The Benefits of Massage
The many benefits of Massage
There is no denying the power of massage therapy in helping to combat stress. Plus it feels just great!
Research continues to show the enormous benefits of touch – which range from treating chronic diseases, neurological disorders, and injuries, to alleviating the tensions of modern lifestyles. Consequently, the medical community is actively embracing bodywork. Massage is becoming an integral part of hospice care and neonatal intensive care units. Many hospitals are also incorporating on-site massage practitioners and even spas to treat post surgery or pain patients as part of the recovery process.
:: Massage for stress
Experts estimate that upwards of ninety percent of disease is stress related. And perhaps nothing ages us faster, internally and externally, than high stress levels. While eliminating anxiety and pressure altogether in this fast-paced world may be idealistic, massage can, without a doubt, help manage it.
A reduction in your stress levels can mean:
- Decreased anxiety
- Enhanced sleep quality
- Greater energy
- Improved concentration
- Increased circulation
- Reduced fatigue
Our clients often report a heightened sense of well-being and clarity after receiving a massage.
This type of “emotional balance” bodywork provides is often just as vital and valuable as the more tangible physical benefits.
:: Massage for pain relief
Massage is often thought of as a luxury, but it can also be potent therapy for pain relief.

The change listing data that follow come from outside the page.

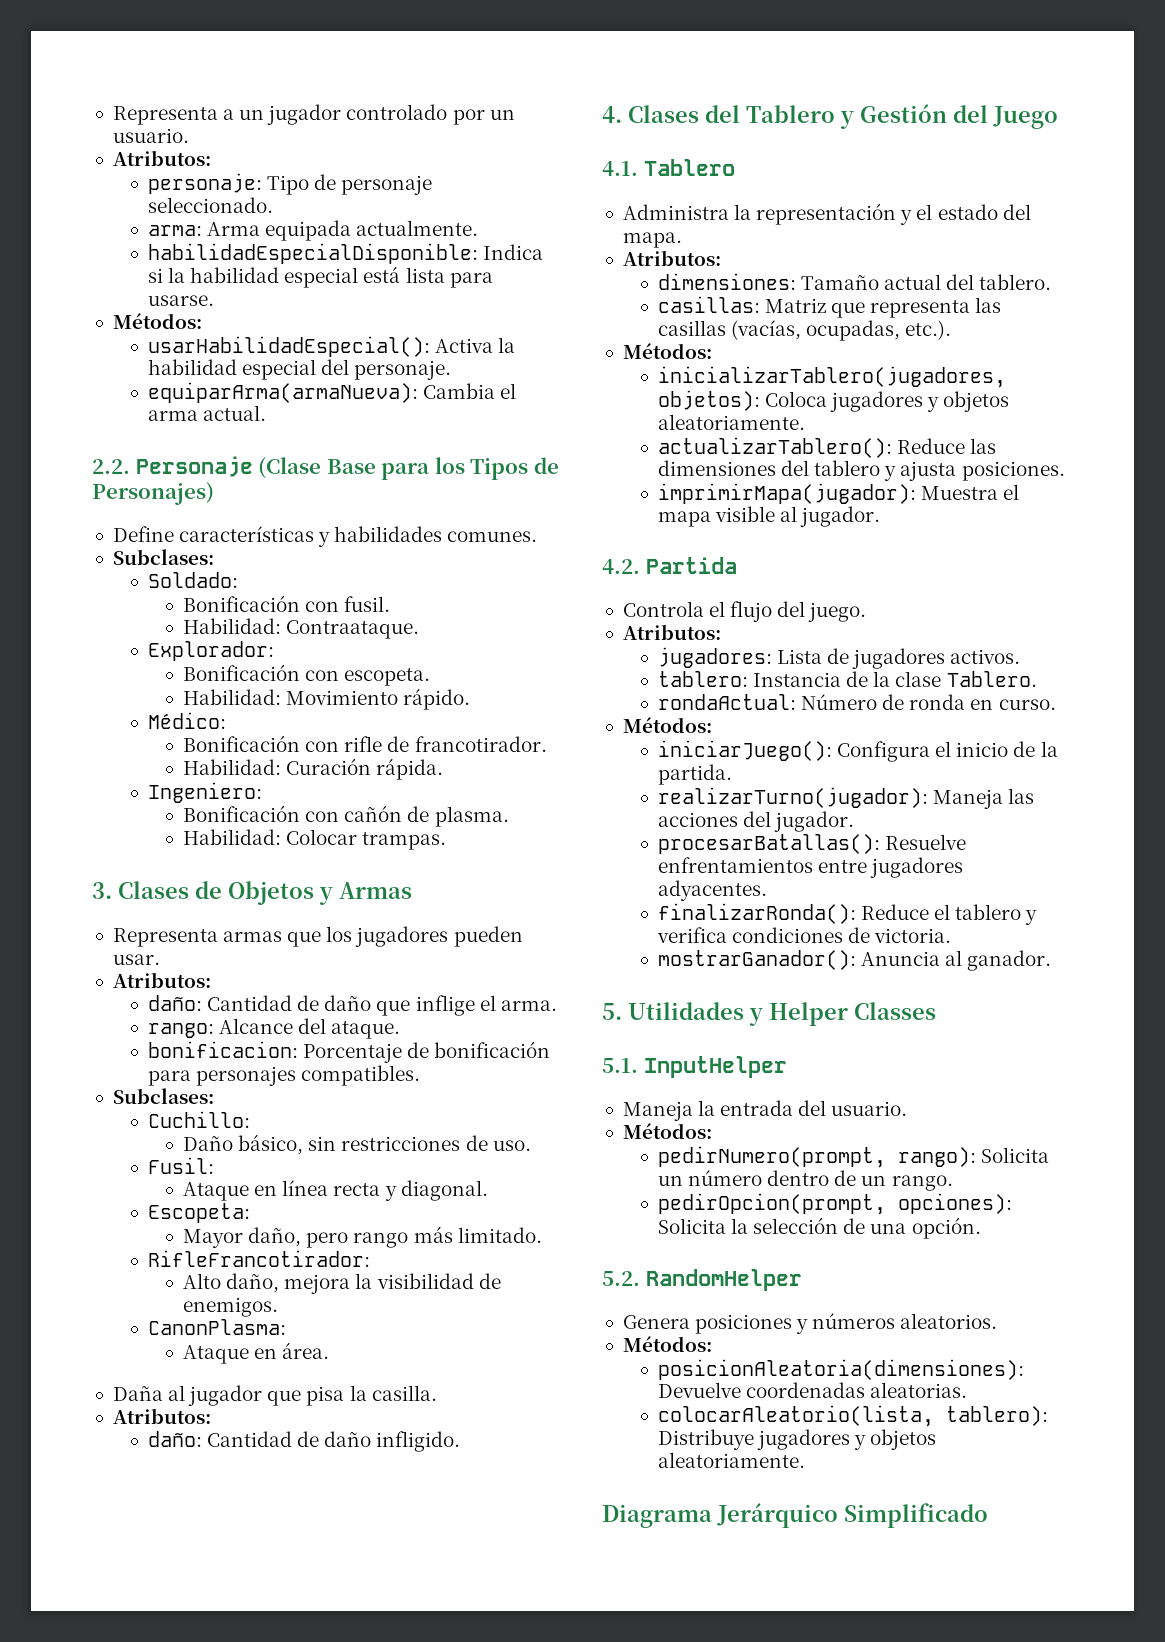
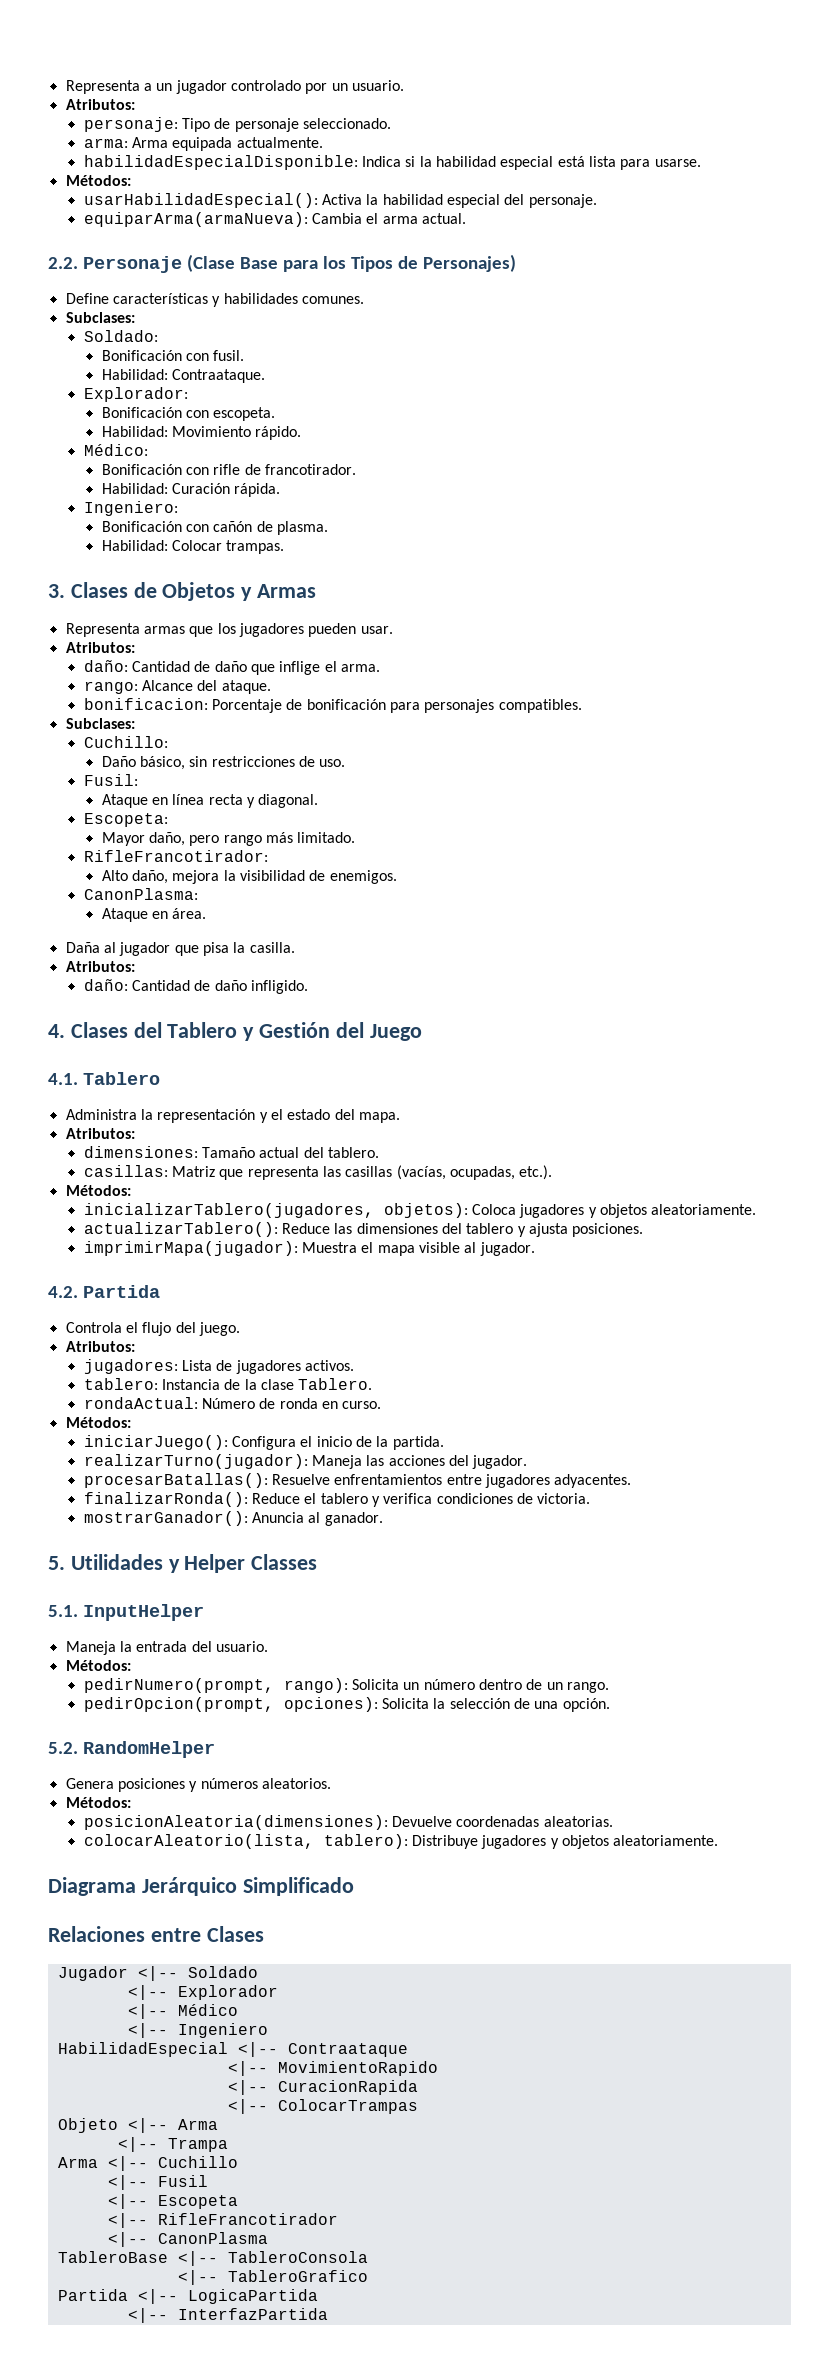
+ Relaciones entre Clases
+ Jugador <|-- Soldado
+ <|-- Explorador
+ <|-- Médico
+ <|-- Ingeniero
+ HabilidadEspecial <|-- Contraataque
+ <|-- MovimientoRapido
+ <|-- CuracionRapida
+ <|-- ColocarTrampas
+ Objeto <|-- Arma
+ <|-- Trampa
+ Arma <|-- Cuchillo
+ <|-- Fusil
+ <|-- Escopeta
+ <|-- RifleFrancotirador
+ <|-- CanonPlasma
+ TableroBase <|-- TableroConsola
+ <|-- TableroGrafico
+ Partida <|-- LogicaPartida
+ <|-- InterfazPartida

Massage can be very effective in the treatment of many acute pain conditions:
- Alleviating low-back pain and improving range of motion
- Reducing spasms and cramping
- Relaxing and softening injured, tired, and overused muscles
- Releasing endorphins – amino acids that work as the body’s natural painkiller
- Relieving headache and migraine pain
- Increasing joint flexibility
- Easing medication dependence
- Helping athletes of any level prepare for, and recover from, strenuous workouts
- Lessening depression and anxiety
- Pumping oxygen and nutrients into tissues and vital organs, improving circulation
- Reducing post-surgery adhesions and swelling
In response to massage, specific physiological and chemical changes cascade throughout the body, with profound effects.
:: Massage for health concerns
For chronic pain suffers, massage can have the following benefits:
- Arthritis sufferers note fewer aches and less stiffness and pain
- Asthmatic children show better pulmonary function and increased peak air flow
- Burn injury patients report reduced pain, itching, and anxiety
- High blood pressure patients demonstrate lower diastolic blood pressure, anxiety, and stress hormones
- Premenstrual syndrome sufferers have decreased water retention and cramping
- Preterm infants have improved weight gain
:: Invest in your health
Getting a massage can do you a world of good, and getting a massage frequently can do even more. This is the beauty of bodywork. Taking part in this form of regularly scheduled self-care can play a huge part in how healthy you’ll be and how youthful you’ll remain with each passing year. Budgeting time and money for bodywork at consistent intervals is truly an investment in your health. And remember, just because massage feels like a pampering treat doesn’t mean it is any less therapeutic. Consider massage appointments as a necessary part of your health and wellness plan, and work with your practitioner to establish a treatment schedule that best meets your needs.